> [How to complete this task]:
Everything in the records below must be repeated exactly, except the pictures.

> [Entries provided]:

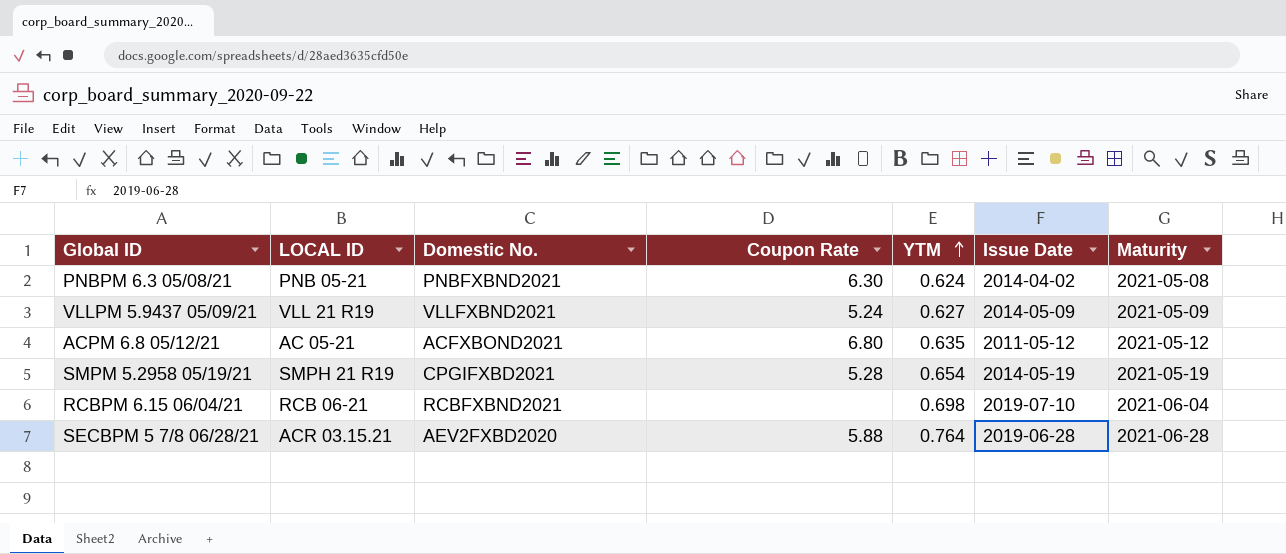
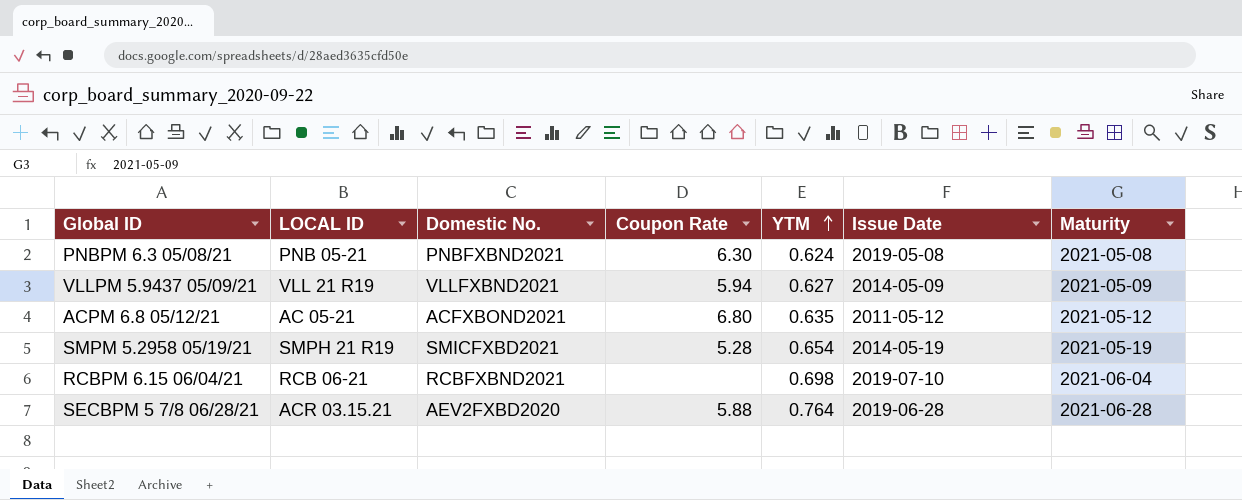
PNBPM 6.3 05/08/21 | Issue Date: 2014-04-02 -> 2019-05-08
VLLPM 5.9437 05/09/21 | Coupon Rate: 5.24 -> 5.94
SMPM 5.2958 05/19/21 | Domestic No.: CPGIFXBD2021 -> SMICFXBD2021

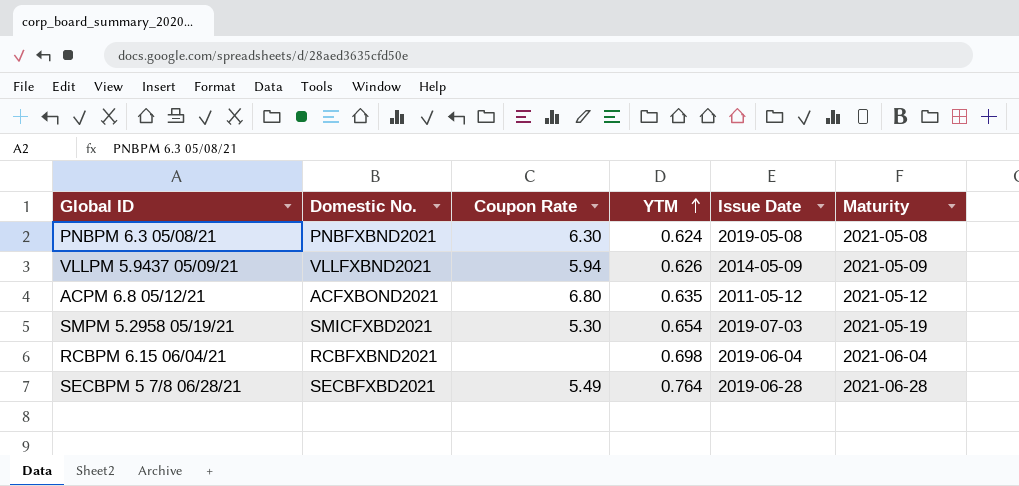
column LOCAL ID | position: 2 -> none
VLLPM 5.9437 05/09/21 | YTM: 0.627 -> 0.626
SMPM 5.2958 05/19/21 | Coupon Rate: 5.28 -> 5.30
SMPM 5.2958 05/19/21 | Issue Date: 2014-05-19 -> 2019-07-03
RCBPM 6.15 06/04/21 | Issue Date: 2019-07-10 -> 2019-06-04
SECBPM 5 7/8 06/28/21 | Domestic No.: AEV2FXBD2020 -> SECBFXBD2021
SECBPM 5 7/8 06/28/21 | Coupon Rate: 5.88 -> 5.49

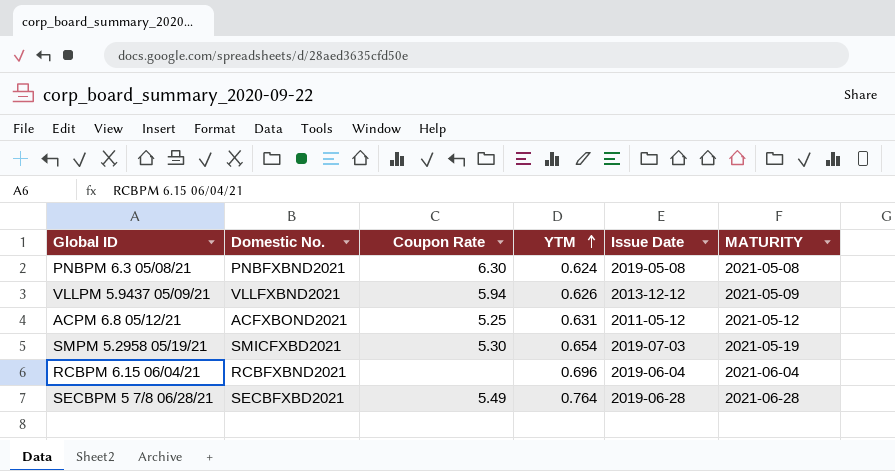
column name: Maturity -> MATURITY
VLLPM 5.9437 05/09/21 | Issue Date: 2014-05-09 -> 2013-12-12
ACPM 6.8 05/12/21 | Coupon Rate: 6.80 -> 5.25
ACPM 6.8 05/12/21 | YTM: 0.635 -> 0.631
RCBPM 6.15 06/04/21 | YTM: 0.698 -> 0.696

> [Result for this exercise]:
PNBPM 6.3 05/08/21 | Issue Date: 2014-04-02 -> 2019-05-08
VLLPM 5.9437 05/09/21 | Coupon Rate: 5.24 -> 5.94
SMPM 5.2958 05/19/21 | Domestic No.: CPGIFXBD2021 -> SMICFXBD2021

column LOCAL ID | position: 2 -> none
VLLPM 5.9437 05/09/21 | YTM: 0.627 -> 0.626
SMPM 5.2958 05/19/21 | Coupon Rate: 5.28 -> 5.30
SMPM 5.2958 05/19/21 | Issue Date: 2014-05-19 -> 2019-07-03
RCBPM 6.15 06/04/21 | Issue Date: 2019-07-10 -> 2019-06-04
SECBPM 5 7/8 06/28/21 | Domestic No.: AEV2FXBD2020 -> SECBFXBD2021
SECBPM 5 7/8 06/28/21 | Coupon Rate: 5.88 -> 5.49

column name: Maturity -> MATURITY
VLLPM 5.9437 05/09/21 | Issue Date: 2014-05-09 -> 2013-12-12
ACPM 6.8 05/12/21 | Coupon Rate: 6.80 -> 5.25
ACPM 6.8 05/12/21 | YTM: 0.635 -> 0.631
RCBPM 6.15 06/04/21 | YTM: 0.698 -> 0.696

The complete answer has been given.